▸ **What to produce**
From the records below, transcribe only the lines running from the one with "PME - Plain Stamens Fine - Orange: 300" through the one with "PME - Plain Stamens Fine - Red: 50 -> none". Keep both of those end lines.

▸ **Dataset excerpts**

========

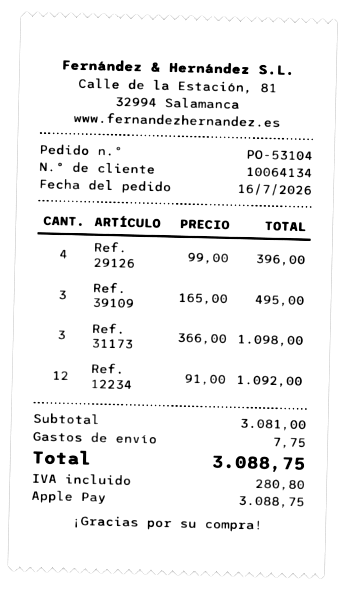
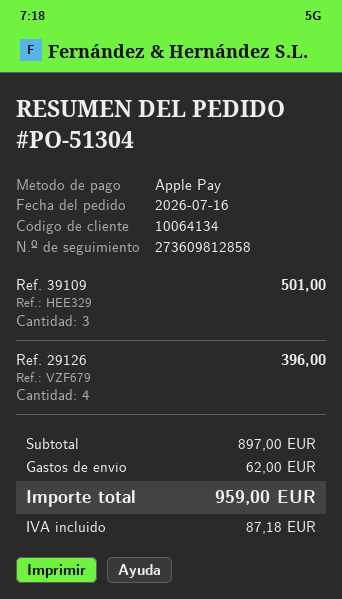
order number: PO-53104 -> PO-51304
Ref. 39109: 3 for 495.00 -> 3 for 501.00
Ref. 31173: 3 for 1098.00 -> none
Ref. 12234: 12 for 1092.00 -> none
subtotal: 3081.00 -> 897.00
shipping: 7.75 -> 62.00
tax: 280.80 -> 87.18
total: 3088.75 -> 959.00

========

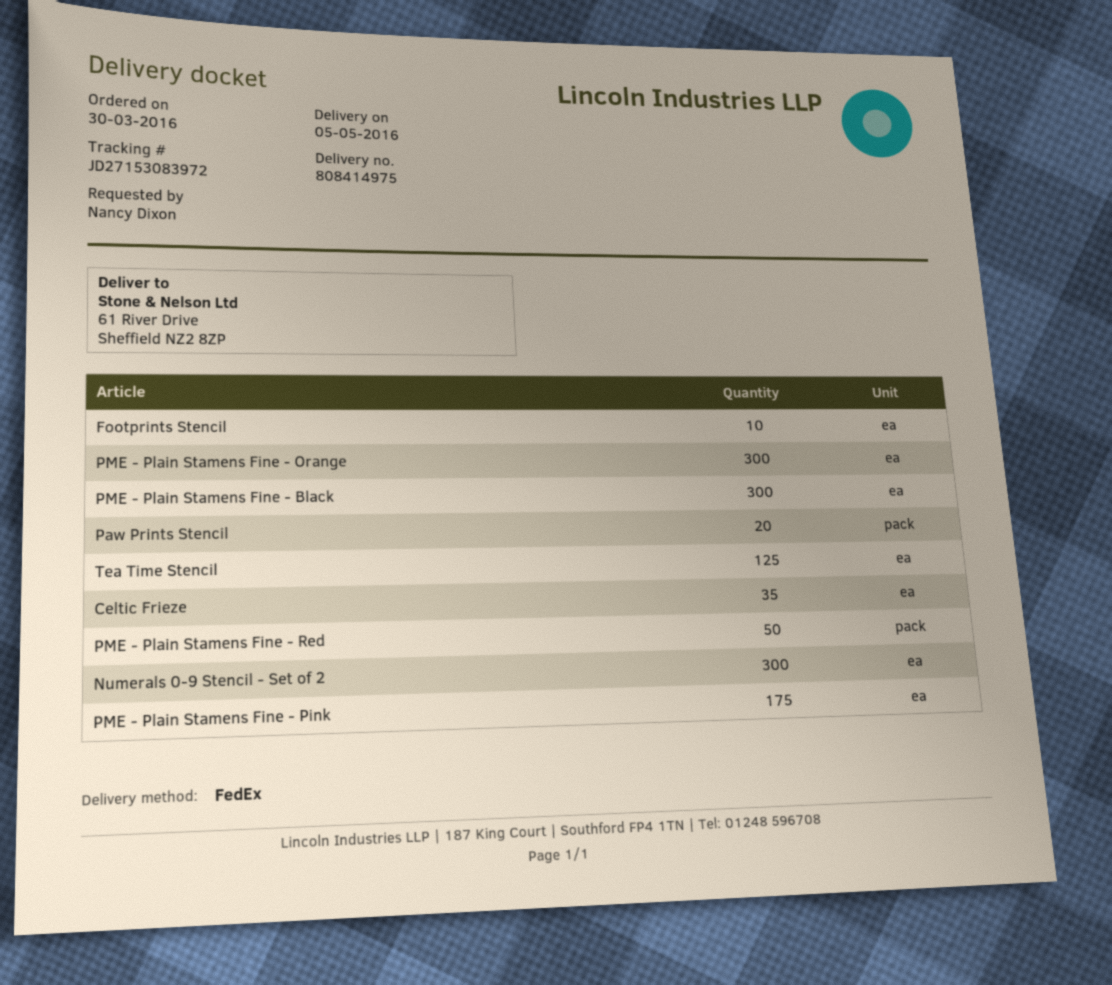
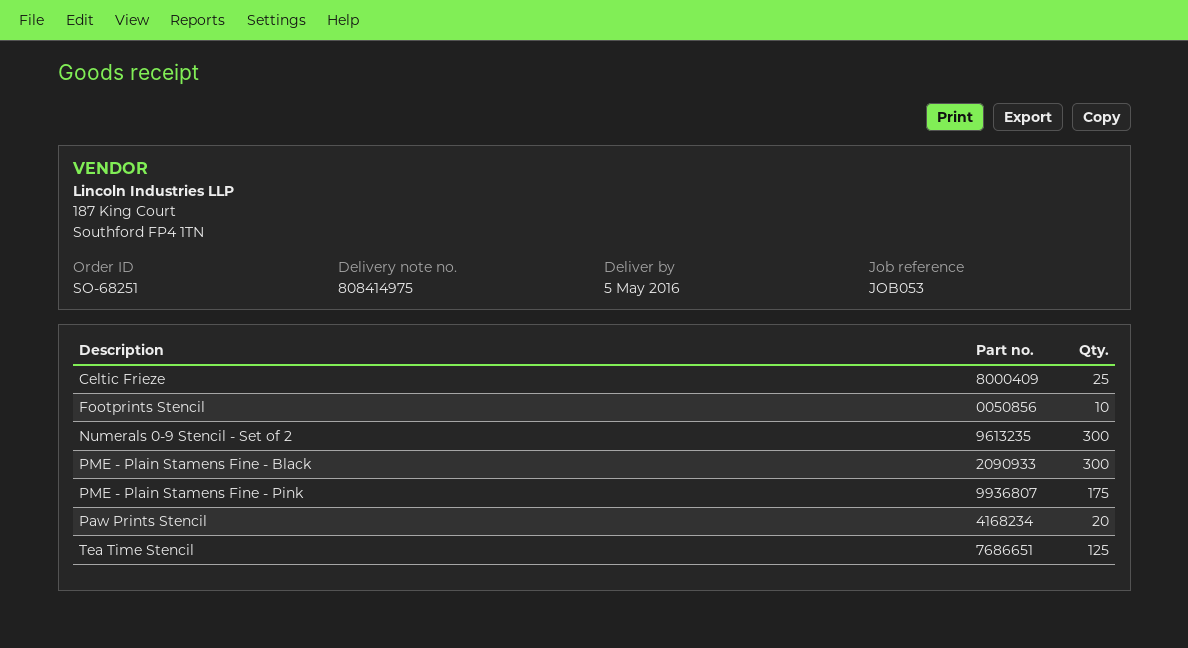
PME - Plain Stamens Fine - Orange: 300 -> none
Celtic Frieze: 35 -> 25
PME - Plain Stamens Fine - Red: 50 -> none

========

▸ **Exercise answer**
PME - Plain Stamens Fine - Orange: 300 -> none
Celtic Frieze: 35 -> 25
PME - Plain Stamens Fine - Red: 50 -> none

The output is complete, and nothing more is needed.